Problem to work on
Everything in the data should be repeated exactly, save for the images.

Given data
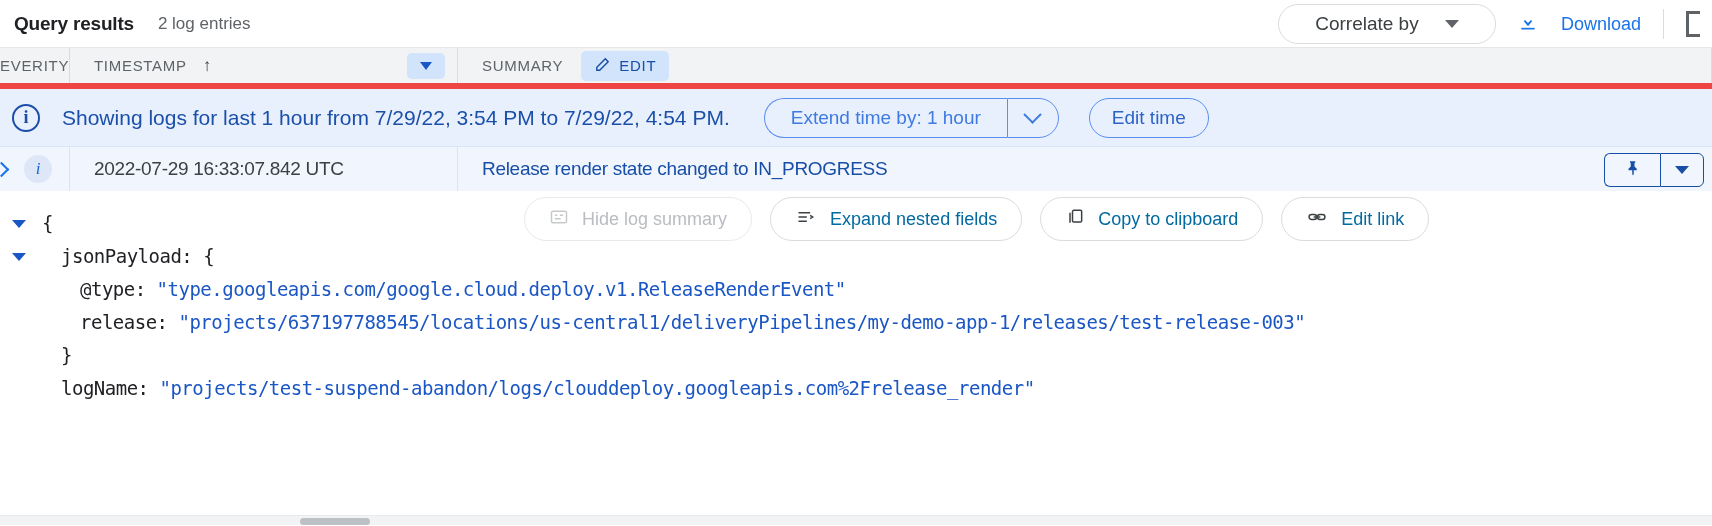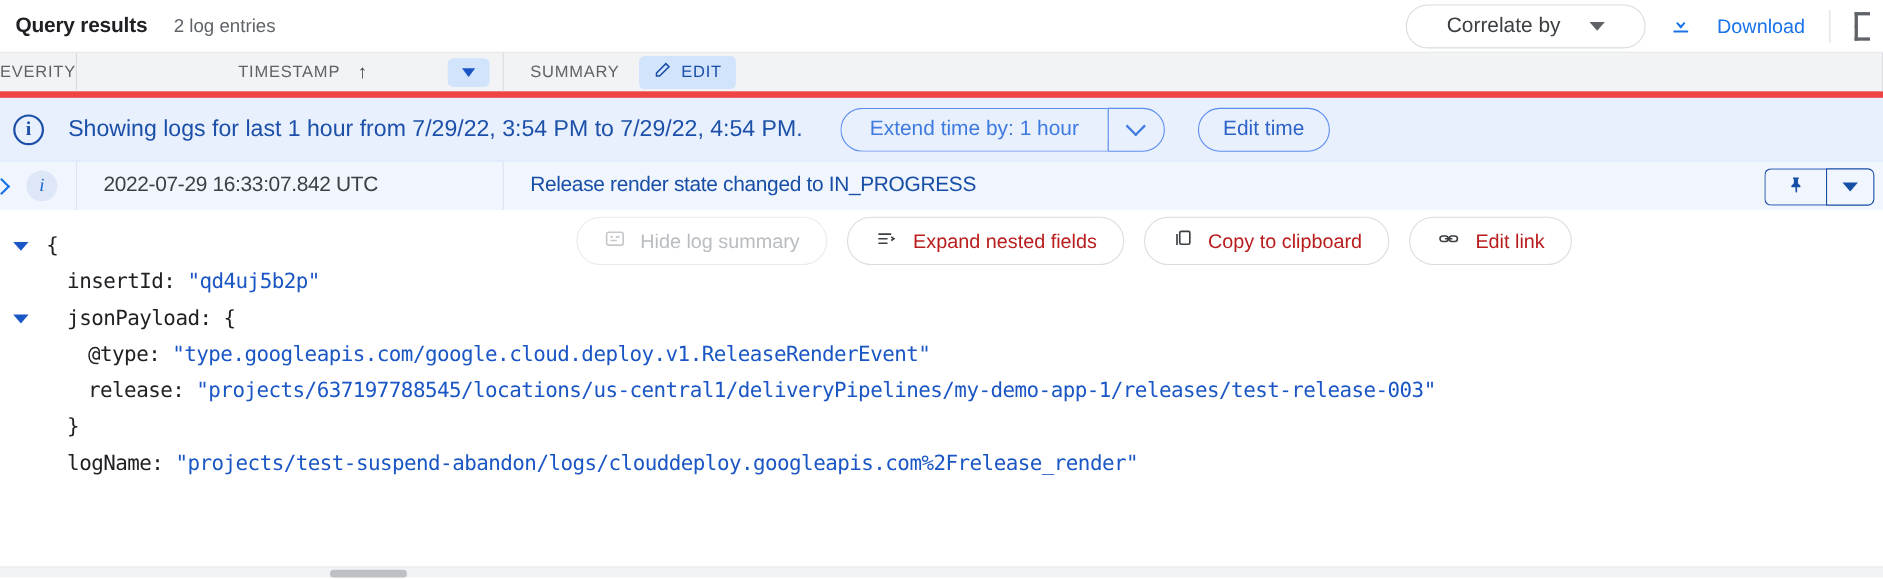--- a/index.html
+++ b/index.html
@@ -124,7 +124,6 @@
     padding-left: 24px;
     gap: 16px;
     position: relative;
-    justify-content: center;
   }
   .sort-arrow { font-size: 17px; color: #3c4043; }
   .ts-filter {

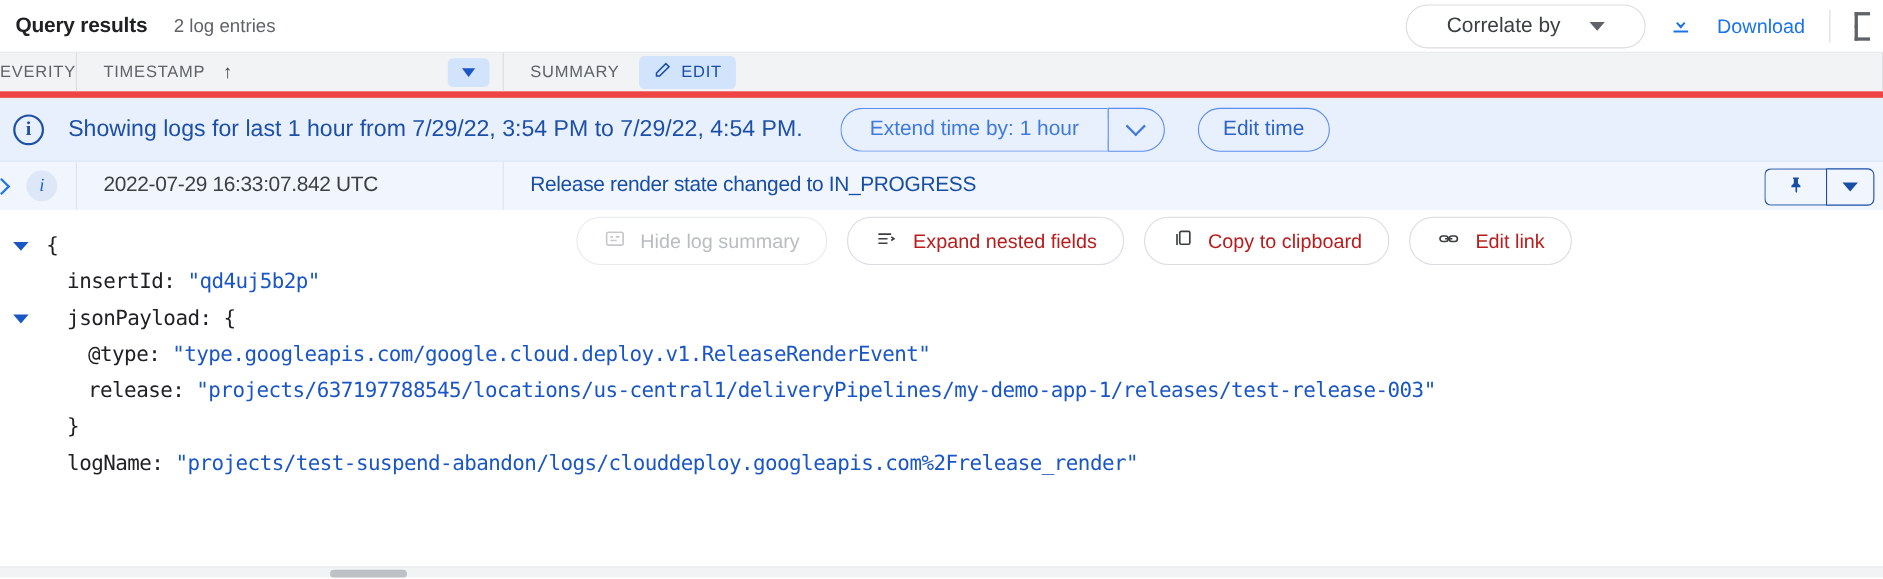--- a/index.html
+++ b/index.html
@@ -356,7 +356,7 @@
     gap: 13px;
     padding: 0 24px;
     font-size: 18px;
-    color: #b91c1c;
+    color: #0369a1;
     cursor: pointer;
     white-space: nowrap;
   }

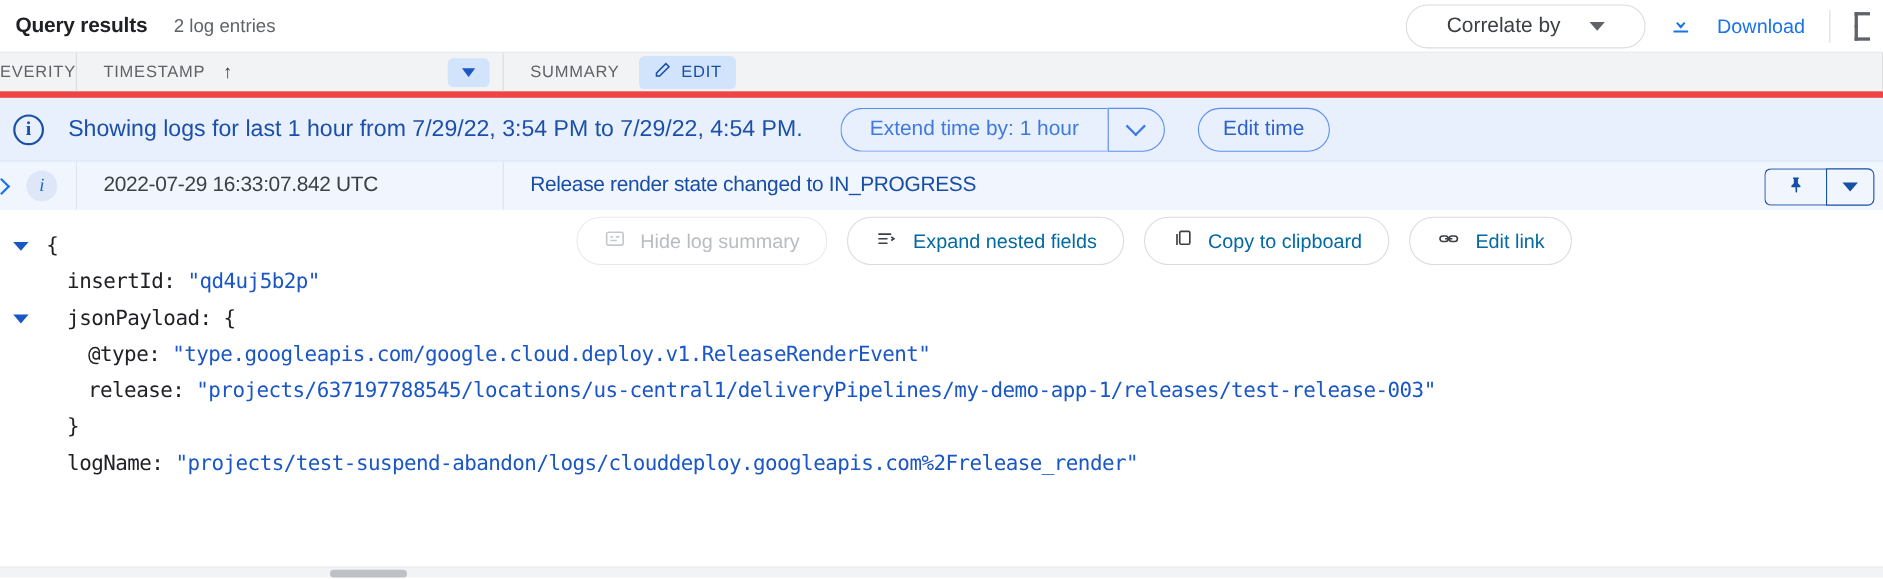--- a/index.html
+++ b/index.html
@@ -552,7 +552,6 @@
 
   <div class="json mono" id="json-body">
       <div class="jline"><span class="jcaret"><span class="caret-open"></span></span><span style="display: inline-block; width: 12px;"></span><span class="jpunct">{</span></div>
-      <div class="jline"><span class="jcaret empty"></span><span style="display: inline-block; width: 31px;"></span><span class="jkey">insertId: </span><span class="jval">"qd4uj5b2p"</span></div>
       <div class="jline"><span class="jcaret"><span class="caret-open"></span></span><span style="display: inline-block; width: 31px;"></span><span class="jkey">jsonPayload: </span><span class="jpunct">{</span></div>
       <div class="jline"><span class="jcaret empty"></span><span style="display: inline-block; width: 50px;"></span><span class="jkey">@type: </span><span class="jval">"type.googleapis.com/google.cloud.deploy.v1.ReleaseRenderEvent"</span></div>
       <div class="jline"><span class="jcaret empty"></span><span style="display: inline-block; width: 50px;"></span><span class="jkey">release: </span><span class="jval">"projects/637197788545/locations/us-central1/deliveryPipelines/my-demo-app-1/releases/test-release-003"</span></div>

Output
--- a/index.html
+++ b/index.html
@@ -124,7 +124,6 @@
     padding-left: 24px;
     gap: 16px;
     position: relative;
-    justify-content: center;
   }
   .sort-arrow { font-size: 17px; color: #3c4043; }
   .ts-filter {

--- a/index.html
+++ b/index.html
@@ -356,7 +356,7 @@
     gap: 13px;
     padding: 0 24px;
     font-size: 18px;
-    color: #b91c1c;
+    color: #0369a1;
     cursor: pointer;
     white-space: nowrap;
   }

--- a/index.html
+++ b/index.html
@@ -552,7 +552,6 @@
 
   <div class="json mono" id="json-body">
       <div class="jline"><span class="jcaret"><span class="caret-open"></span></span><span style="display: inline-block; width: 12px;"></span><span class="jpunct">{</span></div>
-      <div class="jline"><span class="jcaret empty"></span><span style="display: inline-block; width: 31px;"></span><span class="jkey">insertId: </span><span class="jval">"qd4uj5b2p"</span></div>
       <div class="jline"><span class="jcaret"><span class="caret-open"></span></span><span style="display: inline-block; width: 31px;"></span><span class="jkey">jsonPayload: </span><span class="jpunct">{</span></div>
       <div class="jline"><span class="jcaret empty"></span><span style="display: inline-block; width: 50px;"></span><span class="jkey">@type: </span><span class="jval">"type.googleapis.com/google.cloud.deploy.v1.ReleaseRenderEvent"</span></div>
       <div class="jline"><span class="jcaret empty"></span><span style="display: inline-block; width: 50px;"></span><span class="jkey">release: </span><span class="jval">"projects/637197788545/locations/us-central1/deliveryPipelines/my-demo-app-1/releases/test-release-003"</span></div>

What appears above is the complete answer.